• What the task asks: The records below must be transcribed exactly, with each picture left out.

**** Exercise input ****

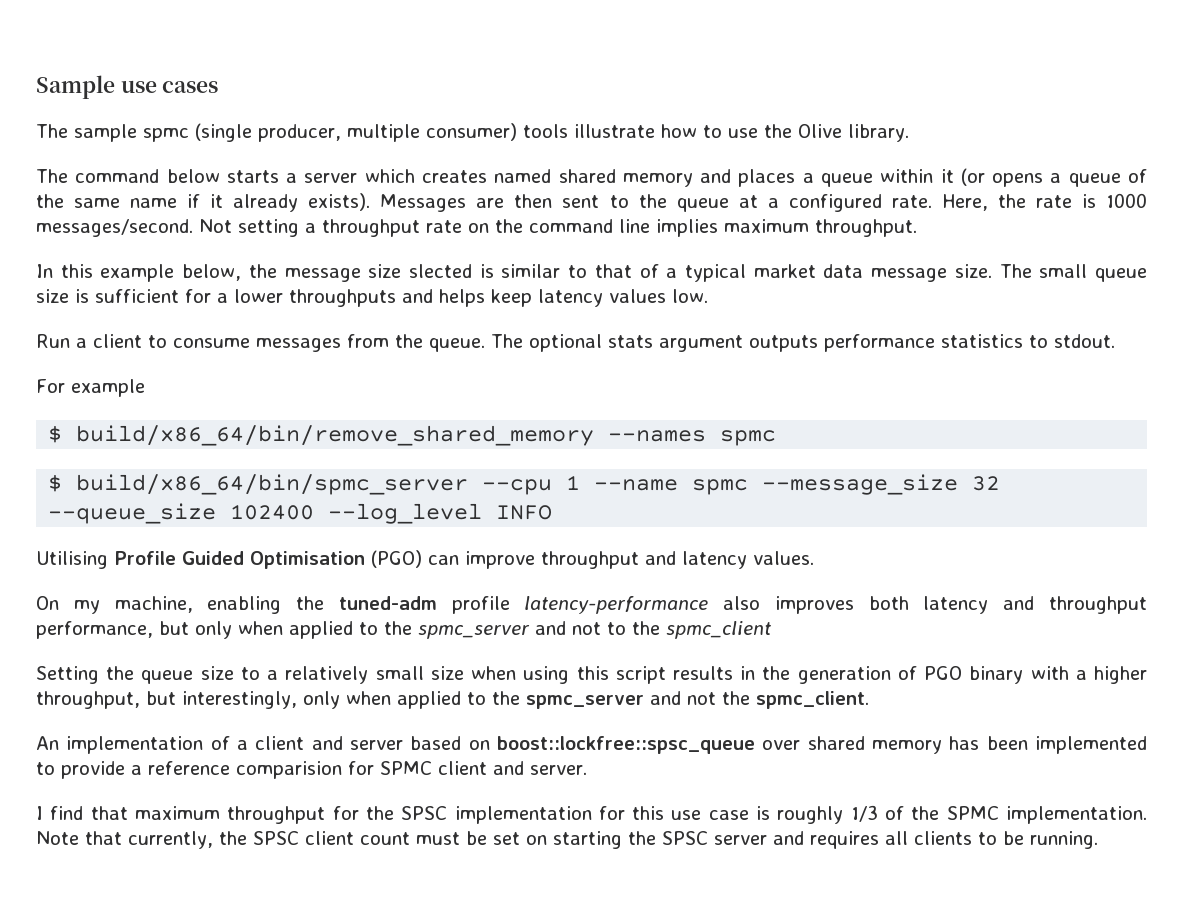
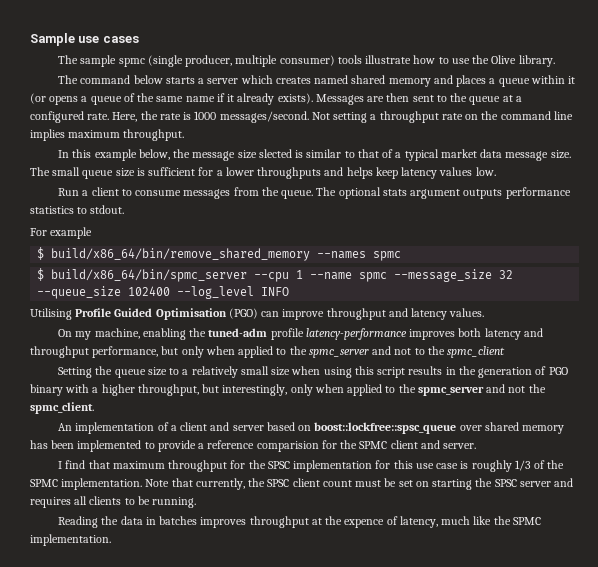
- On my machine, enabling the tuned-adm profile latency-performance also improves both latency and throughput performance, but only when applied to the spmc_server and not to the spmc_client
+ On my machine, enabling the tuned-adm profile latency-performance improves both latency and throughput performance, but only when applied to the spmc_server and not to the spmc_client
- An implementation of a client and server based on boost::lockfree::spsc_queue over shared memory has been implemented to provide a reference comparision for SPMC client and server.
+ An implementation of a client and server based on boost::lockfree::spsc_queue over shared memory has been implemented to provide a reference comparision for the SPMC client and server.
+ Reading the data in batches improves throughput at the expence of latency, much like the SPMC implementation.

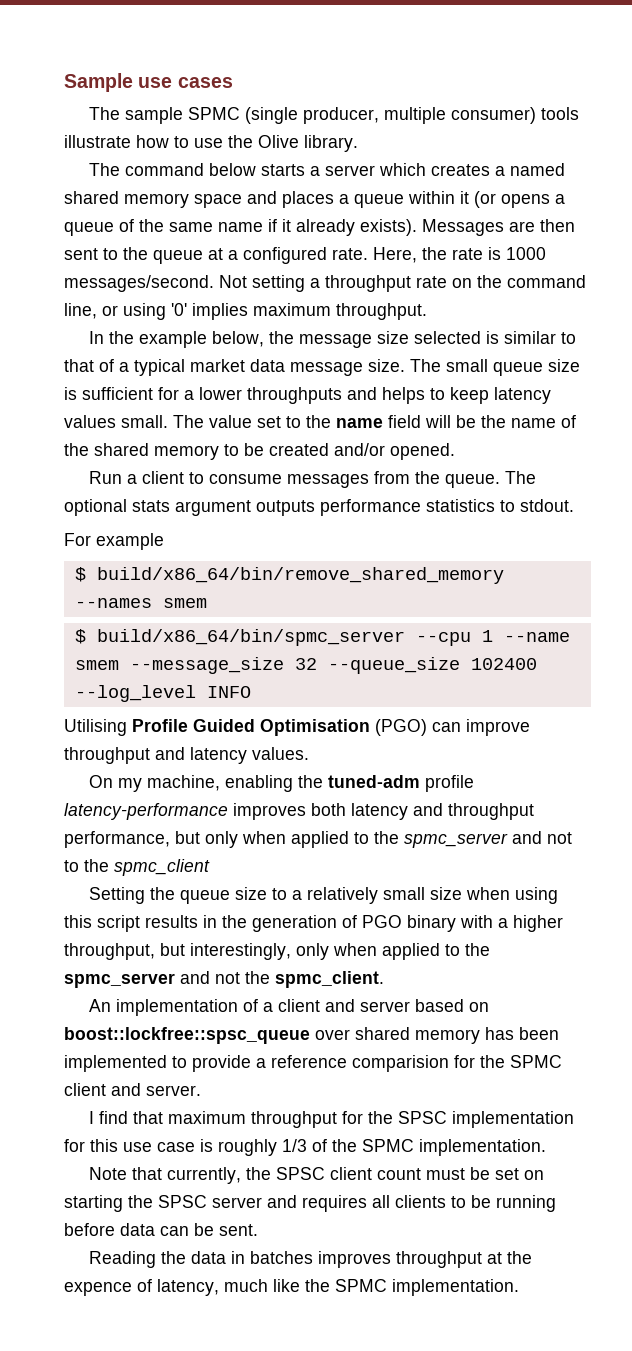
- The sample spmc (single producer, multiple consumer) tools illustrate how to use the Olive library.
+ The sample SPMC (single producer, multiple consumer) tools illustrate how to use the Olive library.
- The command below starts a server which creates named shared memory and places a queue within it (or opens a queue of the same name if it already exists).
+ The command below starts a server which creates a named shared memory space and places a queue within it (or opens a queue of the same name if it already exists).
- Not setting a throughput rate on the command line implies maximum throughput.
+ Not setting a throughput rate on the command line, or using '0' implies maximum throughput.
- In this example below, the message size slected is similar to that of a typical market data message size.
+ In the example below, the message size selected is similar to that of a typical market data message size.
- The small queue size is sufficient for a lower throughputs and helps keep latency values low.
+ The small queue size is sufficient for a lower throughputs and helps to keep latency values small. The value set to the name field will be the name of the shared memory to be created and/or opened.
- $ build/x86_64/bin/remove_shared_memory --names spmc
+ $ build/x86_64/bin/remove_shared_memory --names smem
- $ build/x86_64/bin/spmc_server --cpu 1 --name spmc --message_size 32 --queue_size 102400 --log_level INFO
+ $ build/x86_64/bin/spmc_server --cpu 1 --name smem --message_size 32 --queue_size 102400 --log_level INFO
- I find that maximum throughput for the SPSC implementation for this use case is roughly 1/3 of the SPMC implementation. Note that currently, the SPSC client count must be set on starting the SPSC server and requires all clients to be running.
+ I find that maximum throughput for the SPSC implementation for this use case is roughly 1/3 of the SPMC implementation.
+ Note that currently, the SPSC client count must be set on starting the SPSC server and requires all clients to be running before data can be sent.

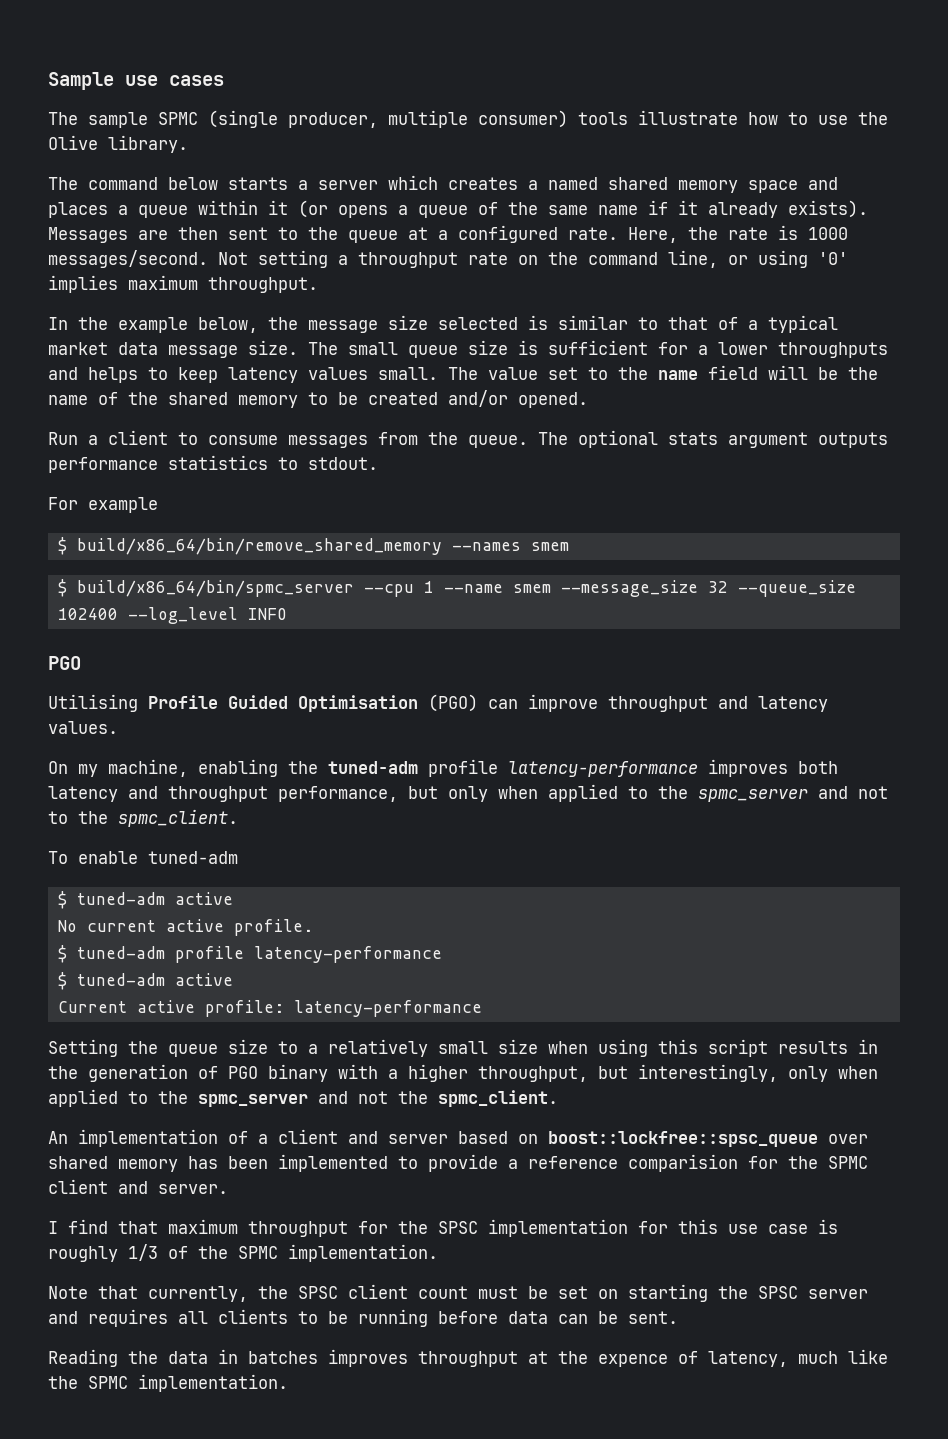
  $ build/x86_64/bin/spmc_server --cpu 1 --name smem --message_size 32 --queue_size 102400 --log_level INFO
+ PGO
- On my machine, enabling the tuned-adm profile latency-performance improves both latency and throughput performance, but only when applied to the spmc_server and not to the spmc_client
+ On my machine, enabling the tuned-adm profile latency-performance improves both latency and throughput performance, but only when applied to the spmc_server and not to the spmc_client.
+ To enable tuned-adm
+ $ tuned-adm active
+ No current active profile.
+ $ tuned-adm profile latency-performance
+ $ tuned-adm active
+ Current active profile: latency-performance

****

• Reply to the exercise:
- On my machine, enabling the tuned-adm profile latency-performance also improves both latency and throughput performance, but only when applied to the spmc_server and not to the spmc_client
+ On my machine, enabling the tuned-adm profile latency-performance improves both latency and throughput performance, but only when applied to the spmc_server and not to the spmc_client
- An implementation of a client and server based on boost::lockfree::spsc_queue over shared memory has been implemented to provide a reference comparision for SPMC client and server.
+ An implementation of a client and server based on boost::lockfree::spsc_queue over shared memory has been implemented to provide a reference comparision for the SPMC client and server.
+ Reading the data in batches improves throughput at the expence of latency, much like the SPMC implementation.

- The sample spmc (single producer, multiple consumer) tools illustrate how to use the Olive library.
+ The sample SPMC (single producer, multiple consumer) tools illustrate how to use the Olive library.
- The command below starts a server which creates named shared memory and places a queue within it (or opens a queue of the same name if it already exists).
+ The command below starts a server which creates a named shared memory space and places a queue within it (or opens a queue of the same name if it already exists).
- Not setting a throughput rate on the command line implies maximum throughput.
+ Not setting a throughput rate on the command line, or using '0' implies maximum throughput.
- In this example below, the message size slected is similar to that of a typical market data message size.
+ In the example below, the message size selected is similar to that of a typical market data message size.
- The small queue size is sufficient for a lower throughputs and helps keep latency values low.
+ The small queue size is sufficient for a lower throughputs and helps to keep latency values small. The value set to the name field will be the name of the shared memory to be created and/or opened.
- $ build/x86_64/bin/remove_shared_memory --names spmc
+ $ build/x86_64/bin/remove_shared_memory --names smem
- $ build/x86_64/bin/spmc_server --cpu 1 --name spmc --message_size 32 --queue_size 102400 --log_level INFO
+ $ build/x86_64/bin/spmc_server --cpu 1 --name smem --message_size 32 --queue_size 102400 --log_level INFO
- I find that maximum throughput for the SPSC implementation for this use case is roughly 1/3 of the SPMC implementation. Note that currently, the SPSC client count must be set on starting the SPSC server and requires all clients to be running.
+ I find that maximum throughput for the SPSC implementation for this use case is roughly 1/3 of the SPMC implementation.
+ Note that currently, the SPSC client count must be set on starting the SPSC server and requires all clients to be running before data can be sent.

  $ build/x86_64/bin/spmc_server --cpu 1 --name smem --message_size 32 --queue_size 102400 --log_level INFO
+ PGO
- On my machine, enabling the tuned-adm profile latency-performance improves both latency and throughput performance, but only when applied to the spmc_server and not to the spmc_client
+ On my machine, enabling the tuned-adm profile latency-performance improves both latency and throughput performance, but only when applied to the spmc_server and not to the spmc_client.
+ To enable tuned-adm
+ $ tuned-adm active
+ No current active profile.
+ $ tuned-adm profile latency-performance
+ $ tuned-adm active
+ Current active profile: latency-performance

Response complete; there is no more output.